_Exercise prompt_
Return all the data exactly, keeping the pictures out.

Source data
>>>>
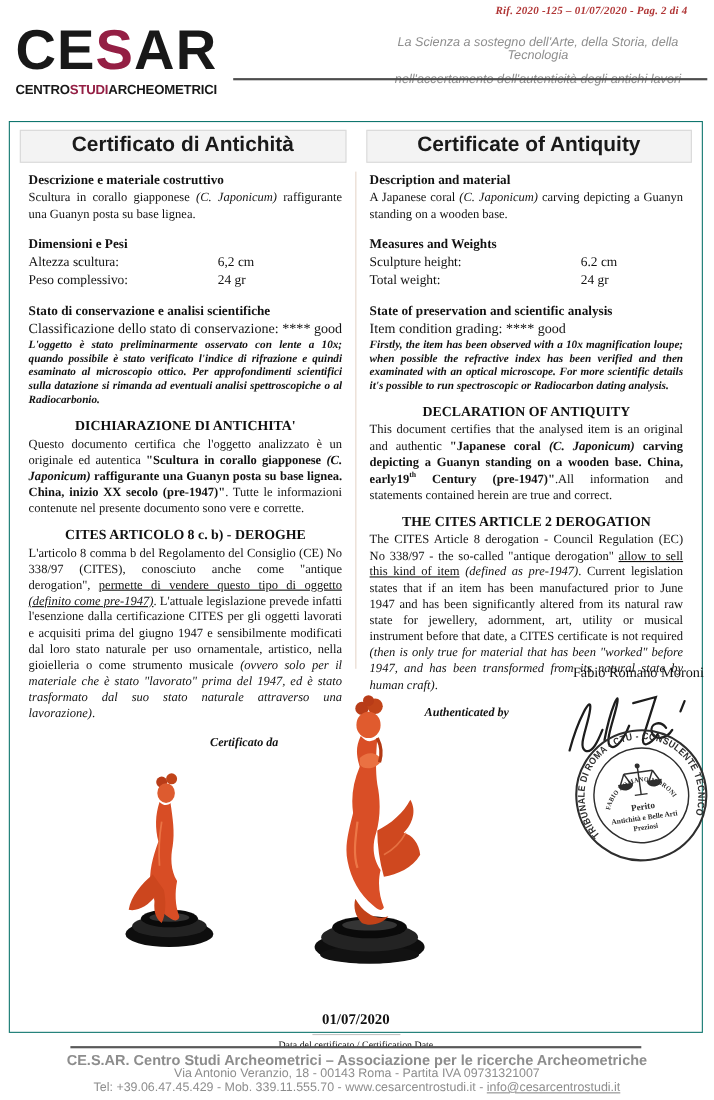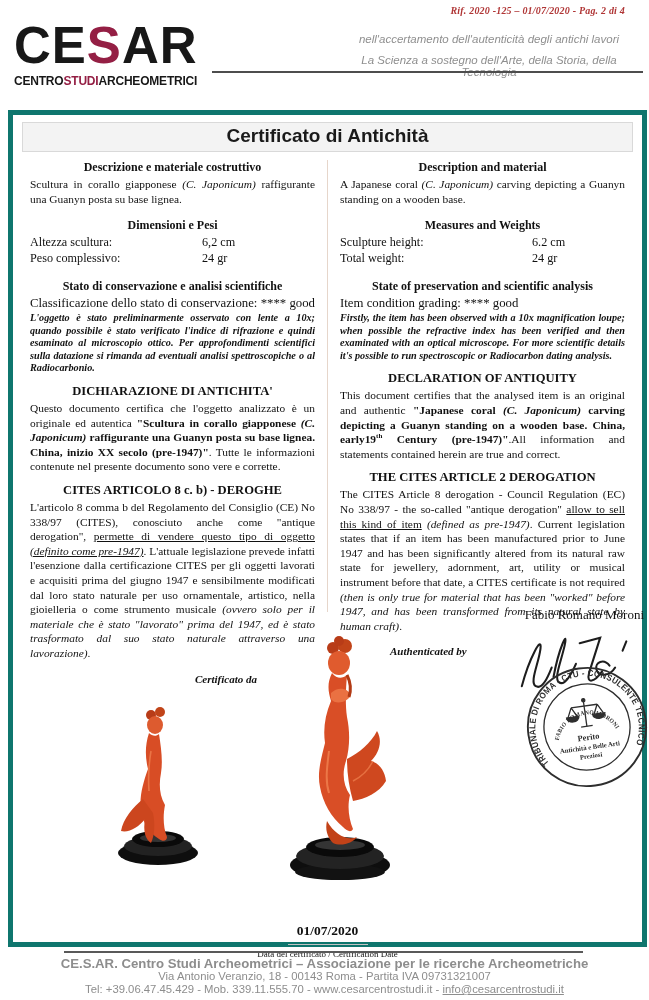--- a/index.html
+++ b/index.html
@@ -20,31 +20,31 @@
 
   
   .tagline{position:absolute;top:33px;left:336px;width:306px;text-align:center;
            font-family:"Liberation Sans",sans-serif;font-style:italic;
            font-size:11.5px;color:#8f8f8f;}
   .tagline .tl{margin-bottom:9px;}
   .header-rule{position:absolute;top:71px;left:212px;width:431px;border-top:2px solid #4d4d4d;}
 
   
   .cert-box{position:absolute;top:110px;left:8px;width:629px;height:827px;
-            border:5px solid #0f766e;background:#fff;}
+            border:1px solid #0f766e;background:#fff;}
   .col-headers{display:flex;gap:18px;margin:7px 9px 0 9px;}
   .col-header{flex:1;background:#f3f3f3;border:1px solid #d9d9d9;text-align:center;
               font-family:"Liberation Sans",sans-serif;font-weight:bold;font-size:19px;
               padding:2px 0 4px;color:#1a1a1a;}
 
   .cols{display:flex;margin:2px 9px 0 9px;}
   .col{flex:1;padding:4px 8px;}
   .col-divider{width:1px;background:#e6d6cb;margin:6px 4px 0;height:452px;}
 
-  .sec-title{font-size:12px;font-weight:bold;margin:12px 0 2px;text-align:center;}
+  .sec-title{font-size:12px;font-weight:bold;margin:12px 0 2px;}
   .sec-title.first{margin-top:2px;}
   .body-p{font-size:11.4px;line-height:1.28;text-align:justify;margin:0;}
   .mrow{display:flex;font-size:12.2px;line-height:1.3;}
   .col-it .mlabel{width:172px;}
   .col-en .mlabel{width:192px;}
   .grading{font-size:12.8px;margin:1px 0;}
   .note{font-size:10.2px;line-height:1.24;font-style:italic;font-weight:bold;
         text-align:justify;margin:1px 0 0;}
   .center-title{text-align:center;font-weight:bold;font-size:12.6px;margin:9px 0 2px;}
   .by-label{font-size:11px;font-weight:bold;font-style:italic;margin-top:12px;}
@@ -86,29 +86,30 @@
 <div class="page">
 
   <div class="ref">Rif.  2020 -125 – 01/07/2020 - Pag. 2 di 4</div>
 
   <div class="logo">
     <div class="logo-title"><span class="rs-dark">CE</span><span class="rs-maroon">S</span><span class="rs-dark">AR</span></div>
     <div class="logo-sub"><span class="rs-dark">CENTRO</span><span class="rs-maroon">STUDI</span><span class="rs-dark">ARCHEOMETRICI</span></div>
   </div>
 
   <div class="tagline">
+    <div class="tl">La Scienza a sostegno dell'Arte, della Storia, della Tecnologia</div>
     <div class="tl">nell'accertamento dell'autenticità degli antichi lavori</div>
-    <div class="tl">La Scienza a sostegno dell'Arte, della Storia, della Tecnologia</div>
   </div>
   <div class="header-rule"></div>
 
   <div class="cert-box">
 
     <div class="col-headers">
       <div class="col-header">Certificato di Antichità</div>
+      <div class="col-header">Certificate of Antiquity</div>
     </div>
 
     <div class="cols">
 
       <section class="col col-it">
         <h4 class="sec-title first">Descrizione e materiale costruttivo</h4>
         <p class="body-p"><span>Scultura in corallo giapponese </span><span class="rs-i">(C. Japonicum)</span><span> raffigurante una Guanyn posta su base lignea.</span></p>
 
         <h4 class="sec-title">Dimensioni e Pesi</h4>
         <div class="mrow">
<<<<
_Answer to the problem_
--- a/index.html
+++ b/index.html
@@ -20,31 +20,31 @@
 
   
   .tagline{position:absolute;top:33px;left:336px;width:306px;text-align:center;
            font-family:"Liberation Sans",sans-serif;font-style:italic;
            font-size:11.5px;color:#8f8f8f;}
   .tagline .tl{margin-bottom:9px;}
   .header-rule{position:absolute;top:71px;left:212px;width:431px;border-top:2px solid #4d4d4d;}
 
   
   .cert-box{position:absolute;top:110px;left:8px;width:629px;height:827px;
-            border:5px solid #0f766e;background:#fff;}
+            border:1px solid #0f766e;background:#fff;}
   .col-headers{display:flex;gap:18px;margin:7px 9px 0 9px;}
   .col-header{flex:1;background:#f3f3f3;border:1px solid #d9d9d9;text-align:center;
               font-family:"Liberation Sans",sans-serif;font-weight:bold;font-size:19px;
               padding:2px 0 4px;color:#1a1a1a;}
 
   .cols{display:flex;margin:2px 9px 0 9px;}
   .col{flex:1;padding:4px 8px;}
   .col-divider{width:1px;background:#e6d6cb;margin:6px 4px 0;height:452px;}
 
-  .sec-title{font-size:12px;font-weight:bold;margin:12px 0 2px;text-align:center;}
+  .sec-title{font-size:12px;font-weight:bold;margin:12px 0 2px;}
   .sec-title.first{margin-top:2px;}
   .body-p{font-size:11.4px;line-height:1.28;text-align:justify;margin:0;}
   .mrow{display:flex;font-size:12.2px;line-height:1.3;}
   .col-it .mlabel{width:172px;}
   .col-en .mlabel{width:192px;}
   .grading{font-size:12.8px;margin:1px 0;}
   .note{font-size:10.2px;line-height:1.24;font-style:italic;font-weight:bold;
         text-align:justify;margin:1px 0 0;}
   .center-title{text-align:center;font-weight:bold;font-size:12.6px;margin:9px 0 2px;}
   .by-label{font-size:11px;font-weight:bold;font-style:italic;margin-top:12px;}
@@ -86,29 +86,30 @@
 <div class="page">
 
   <div class="ref">Rif.  2020 -125 – 01/07/2020 - Pag. 2 di 4</div>
 
   <div class="logo">
     <div class="logo-title"><span class="rs-dark">CE</span><span class="rs-maroon">S</span><span class="rs-dark">AR</span></div>
     <div class="logo-sub"><span class="rs-dark">CENTRO</span><span class="rs-maroon">STUDI</span><span class="rs-dark">ARCHEOMETRICI</span></div>
   </div>
 
   <div class="tagline">
+    <div class="tl">La Scienza a sostegno dell'Arte, della Storia, della Tecnologia</div>
     <div class="tl">nell'accertamento dell'autenticità degli antichi lavori</div>
-    <div class="tl">La Scienza a sostegno dell'Arte, della Storia, della Tecnologia</div>
   </div>
   <div class="header-rule"></div>
 
   <div class="cert-box">
 
     <div class="col-headers">
       <div class="col-header">Certificato di Antichità</div>
+      <div class="col-header">Certificate of Antiquity</div>
     </div>
 
     <div class="cols">
 
       <section class="col col-it">
         <h4 class="sec-title first">Descrizione e materiale costruttivo</h4>
         <p class="body-p"><span>Scultura in corallo giapponese </span><span class="rs-i">(C. Japonicum)</span><span> raffigurante una Guanyn posta su base lignea.</span></p>
 
         <h4 class="sec-title">Dimensioni e Pesi</h4>
         <div class="mrow">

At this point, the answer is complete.